Information given:
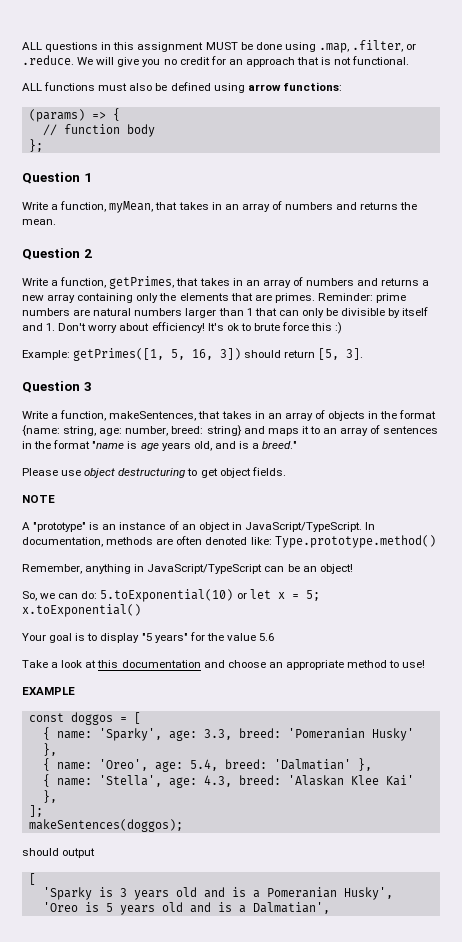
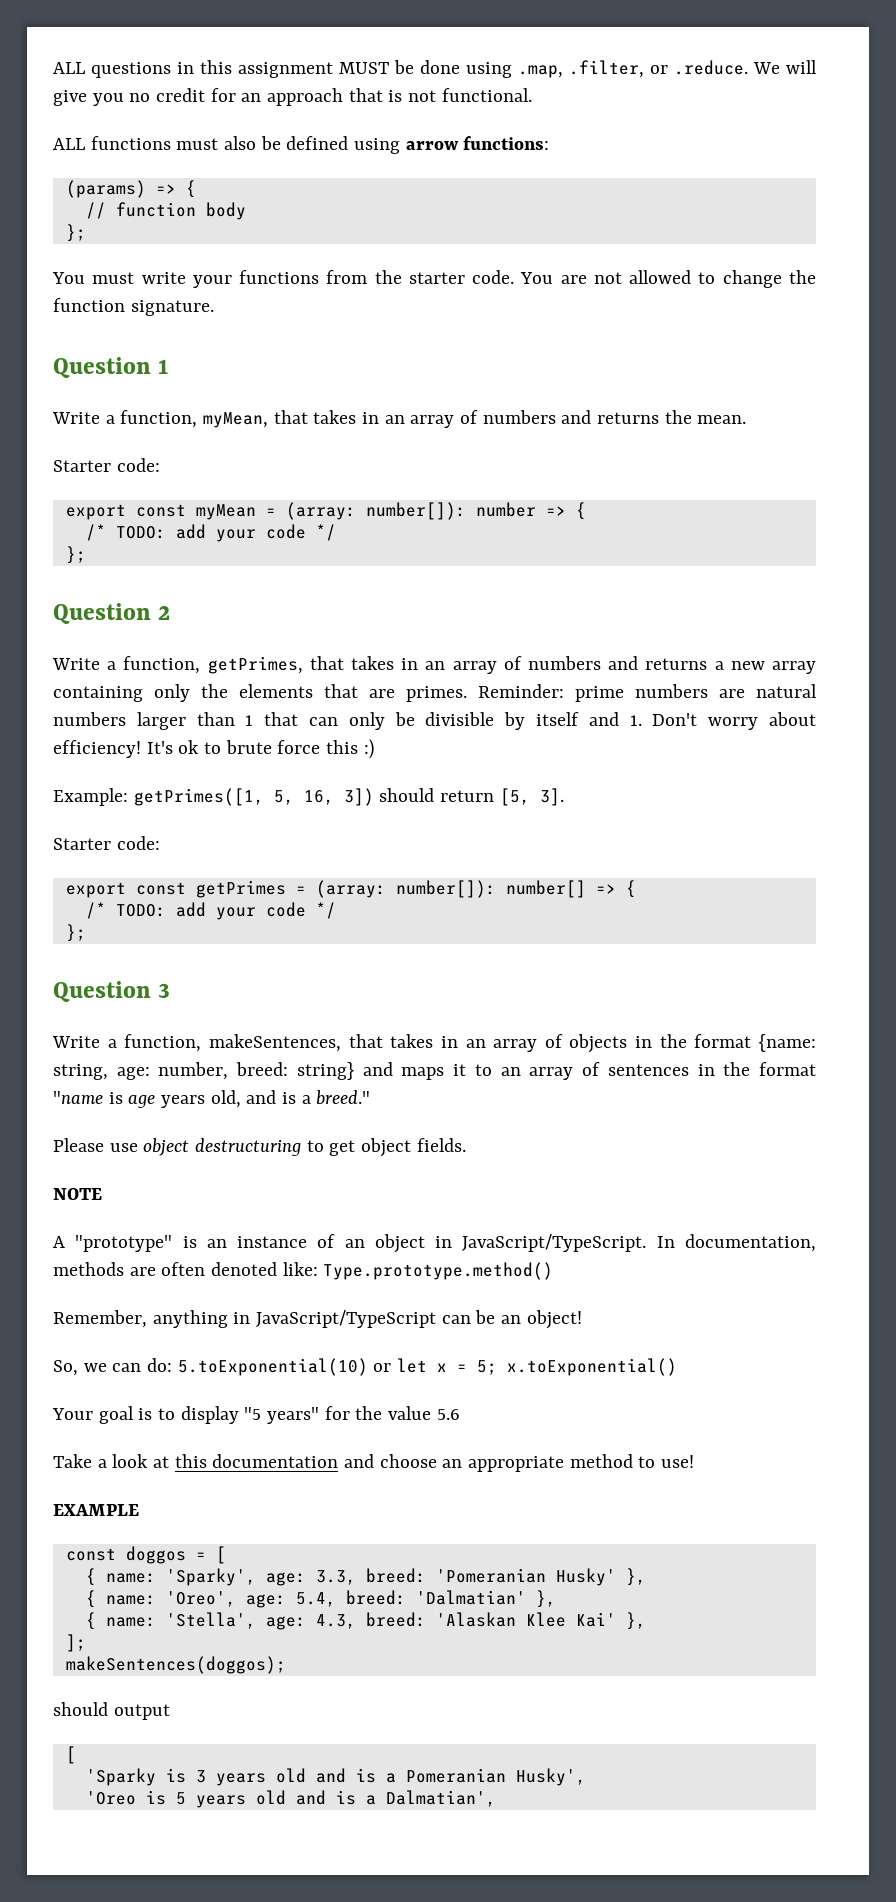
+ You must write your functions from the starter code. You are not allowed to change the function signature.
  Write a function, myMean, that takes in an array of numbers and returns the mean.
+ Starter code:
+ export const myMean = (array: number[]): number => {
+ /* TODO: add your code */
+ };
  Example: getPrimes([1, 5, 16, 3]) should return [5, 3].
+ Starter code:
+ export const getPrimes = (array: number[]): number[] => {
+ /* TODO: add your code */
+ };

Exercise details: Which lines of the entries above contain the word "array"? Copy each of them.

Exercise answer:
  Write a function, myMean, that takes in an array of numbers and returns the mean.
+ export const myMean = (array: number[]): number => {
+ export const getPrimes = (array: number[]): number[] => {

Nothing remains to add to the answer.